Supply-chain shortages are threatening the craft brewing industry.
Key Details
- Mining contamination and market forces are causing delays in production and potentially shuttering craft breweries.
- Prices on CO2 have reportedly multiplied three to four times higher for some breweries.
- “A carbon dioxide production shortage caused by natural contamination at the Jackson Dome—a Mississippi reservoir of CO2 from an extinct volcano—is forcing brewers to cut back. Brewers across the country are reporting production delays in getting beer to the market and drafting contingency plans to switch to nitrogen,” says Axios.
- The industry was struggling earlier this year as carbon dioxide had been diverted to produce dry ice to transport COVID vaccines in 2021, according to Axios.
- “We’ve been running delivery to delivery for the past few weeks, and we are certainly concerned about the supply,” says Aeronaut Brewing founder Ronn Friedlander.
- “Another factor … is planned and unplanned maintenance shutdowns at several ammonia plants that are key producers of CO2,” says DailyMail.
Why it’s important
The shortage has driven up the price of carbon dioxide three to four times what it was, which likely will hurt smaller breweries more than larger ones. Small companies, already struggling with ongoing economic, supply-chain, and inflationary pressures, are going to take the brunt of the impact.
Boston-based Nightshift Brewery has already released a statement that it has had to close one of its facilities due to a lack of CO2 for the “foreseeable future, possibly more than a year.”
“Last week, we learned that our CO2 supply has been cut … Breweries depend on CO2 to make beer, so this was pretty awful news to get. Seems like this will be an issue that impacts a lot of local breweries, so we’re probably one of many breweries facing this new threat to our business,” says Nightshift Brewery.
The CO2 shortage may also cause beer shortages, conflicting with the 8.9% demand increase in beer sales since the start of the pandemic, according to TopAgency.
Notable quote
“The CO2 shortage is not the only issue.

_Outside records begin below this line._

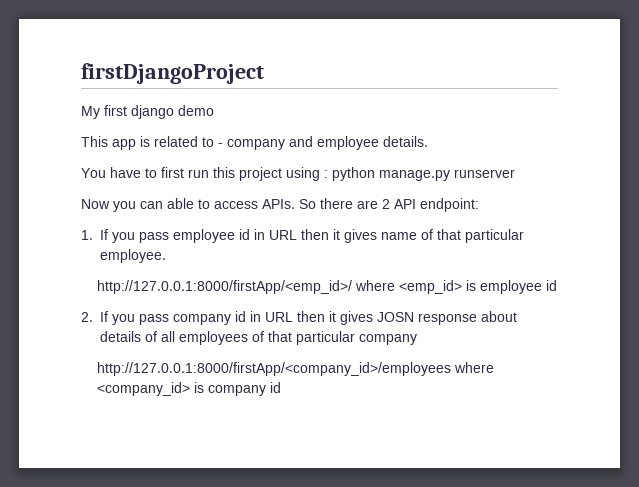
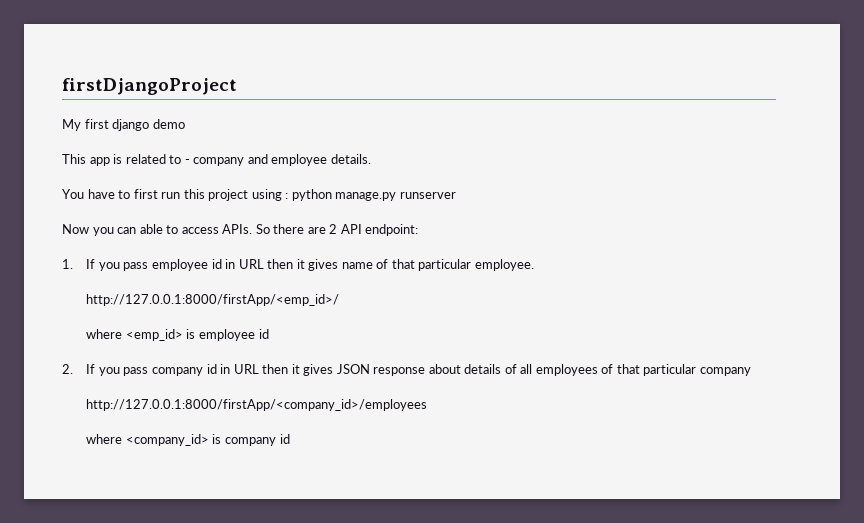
(352, 287) none -> (340, 300) //
[377,312,414,322] JOSN -> [336,364,370,374] JSON
(451, 369) none -> (428, 405) //

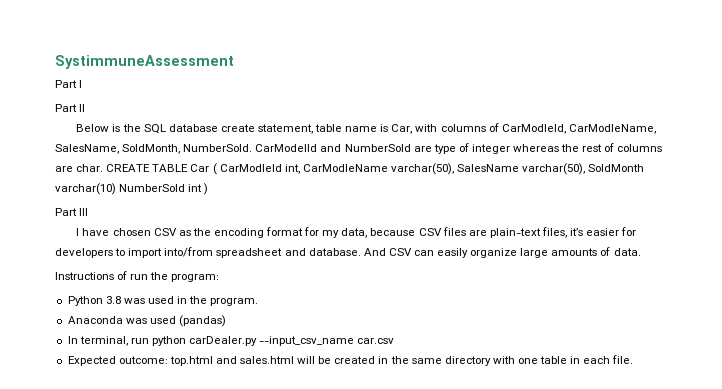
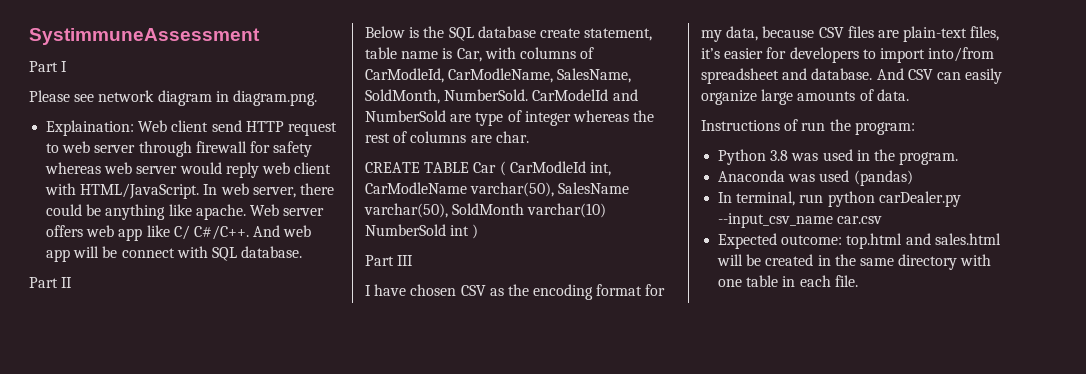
(83, 84) none -> [29,90,317,106] [46,120,337,136] [46,141,313,157] [45,162,332,178] [45,183,334,199] [46,204,325,220] [46,225,312,241] [46,246,303,262] // Please see network diagram in diagram.png. // Explaination: Web client send HTTP request to web server through firewall for safety whereas web server would reply web client with HTML/JavaScript. In web server, there could be anything like apache. Web server offers web app like C/ C#/C++. And web app will be connect with SQL database.
(104, 168) none -> (529, 137) //

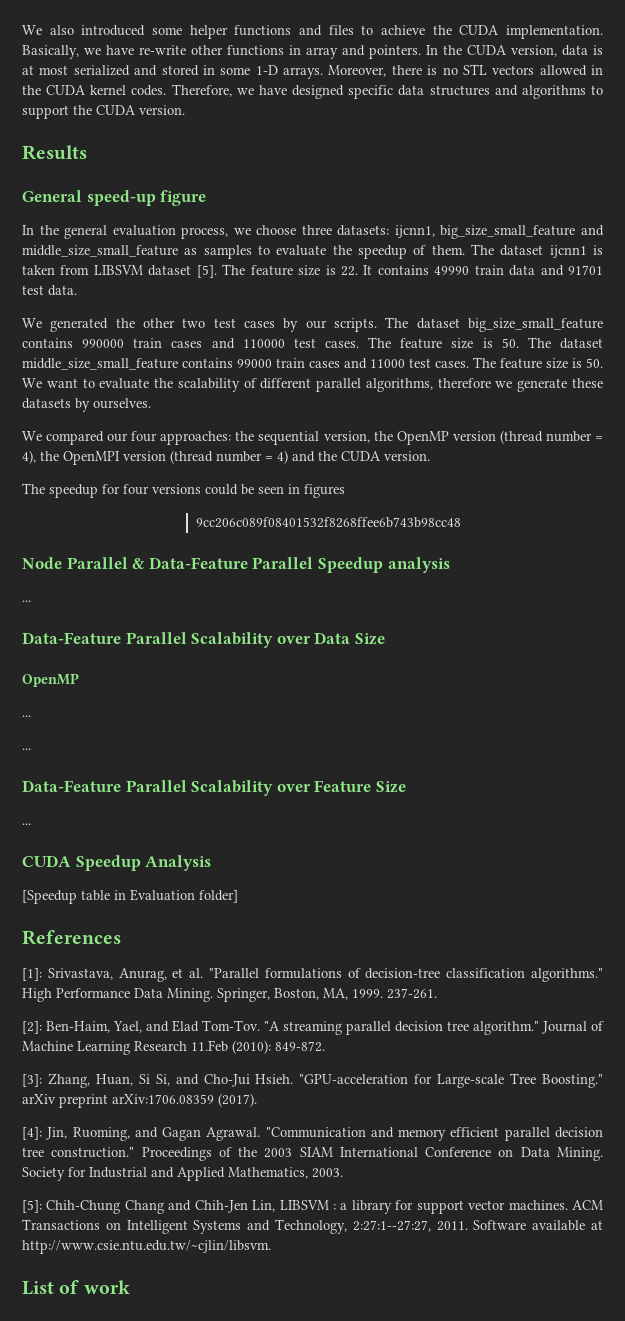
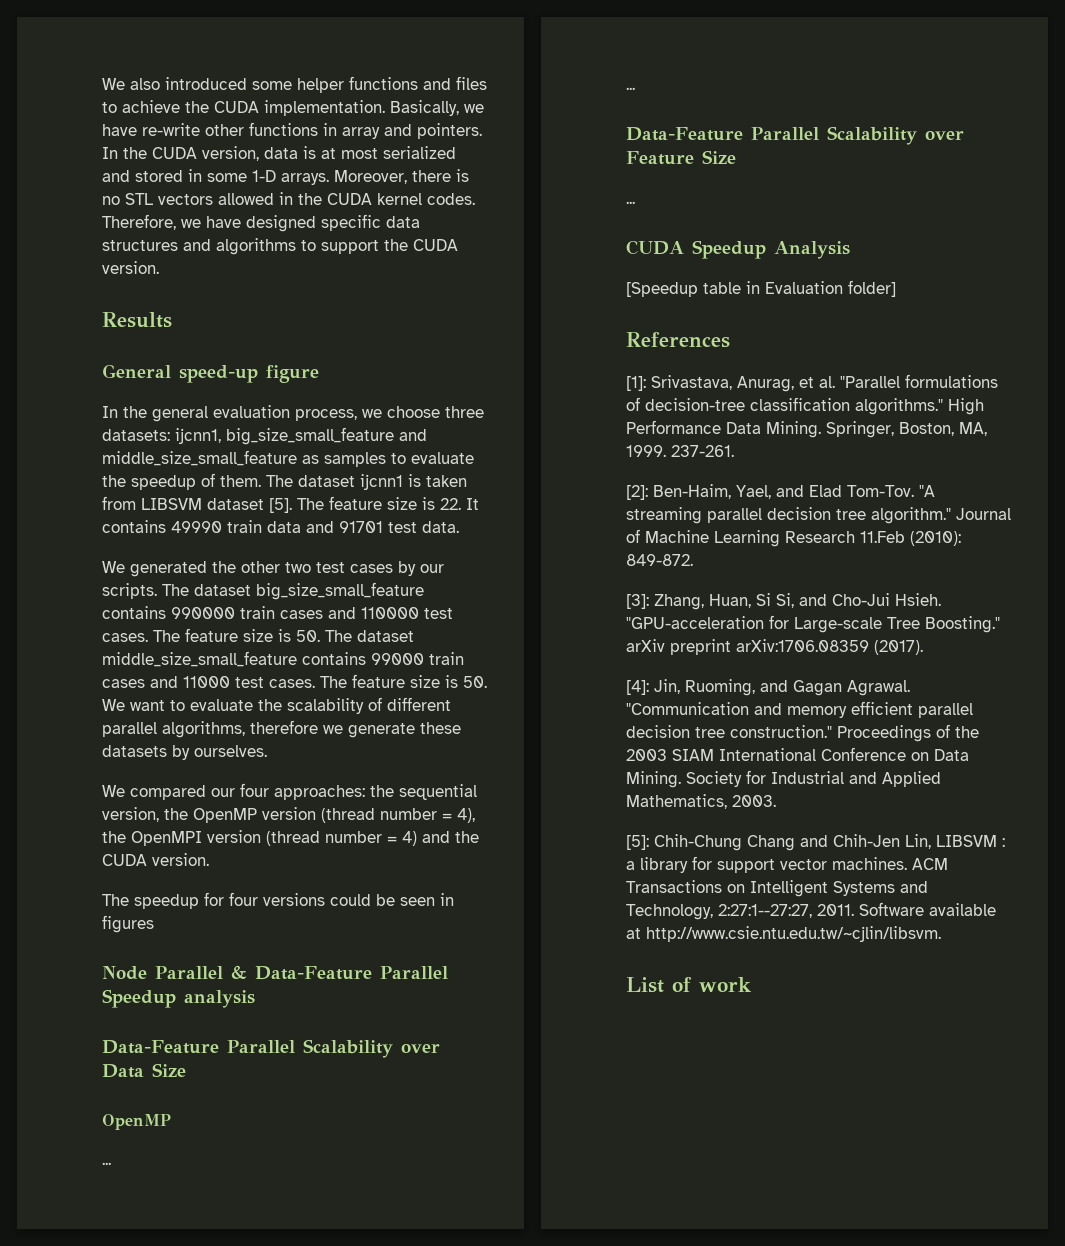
[196,517,462,528] // 9cc206c089f08401532f8268ffee6b743b98cc48 -> (154, 924) none
[22,600,31,602] // ... -> (255, 999) none

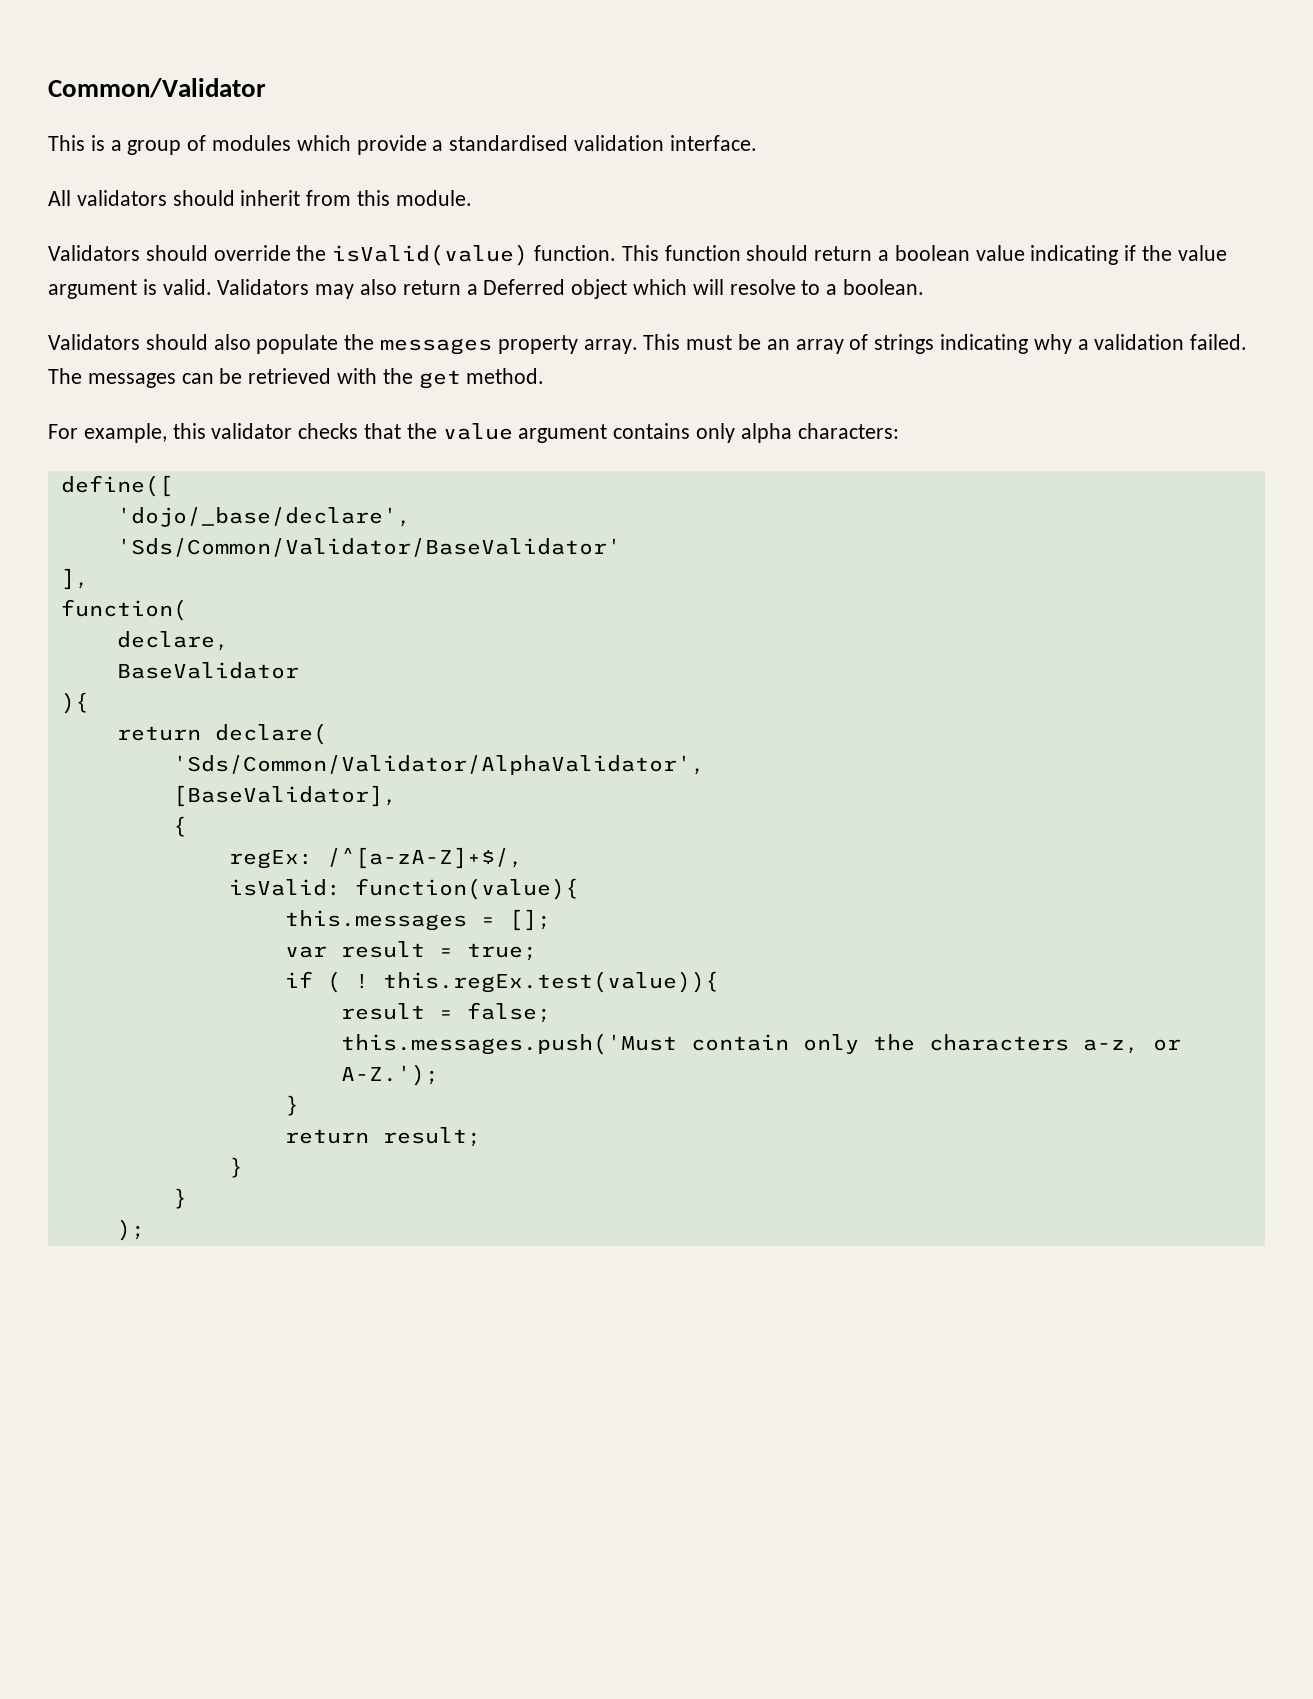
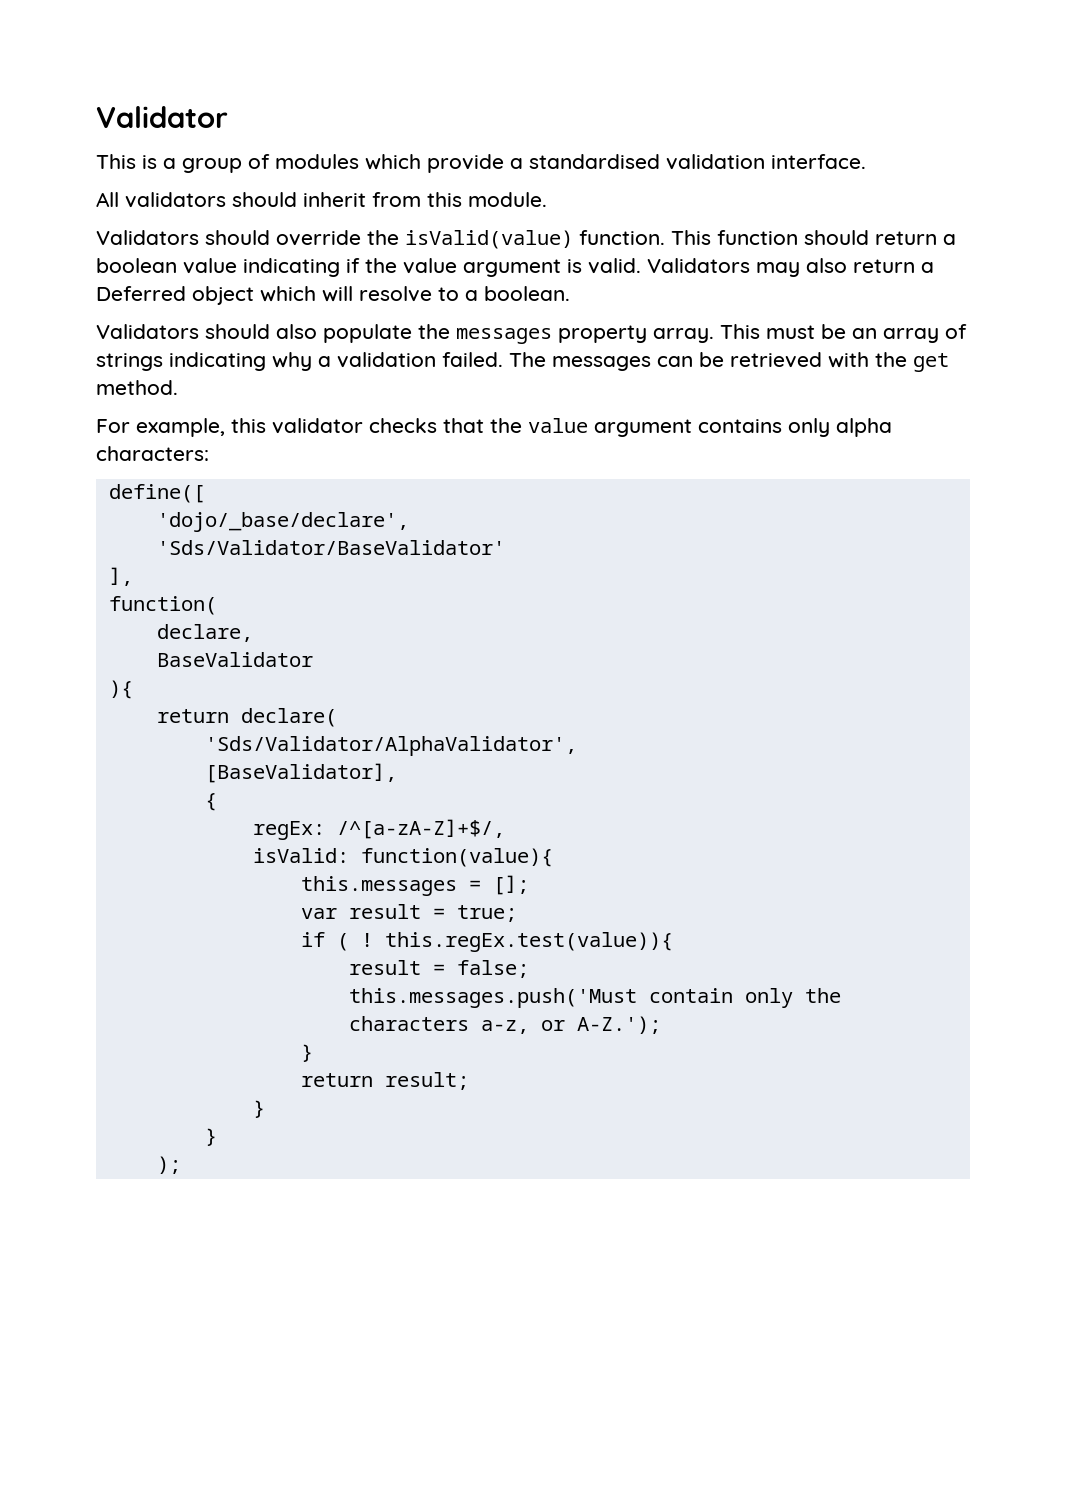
[48,78,266,98] Common/Validator -> [96,106,228,128] Validator
[116,538,621,557] 'Sds/Common/Validator/BaseValidator' -> [156,540,505,555] 'Sds/Validator/BaseValidator'
[172,755,705,775] 'Sds/Common/Validator/AlphaValidator', -> [204,736,577,756] 'Sds/Validator/AlphaValidator',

Inflation has pushed the price of aluminum cans up by 20 percent in a year, according to the website Good Beer Hunting, while malt is up 30 percent and shipping 50 percent. Labor costs have increased by 20 percent. The government’s Consumer Price Index shows beer prices up 5 percent this year, but Chuck Skypeck with the Brewers Association told WCPO that he believes prices could go higher,” says The Daily Mail.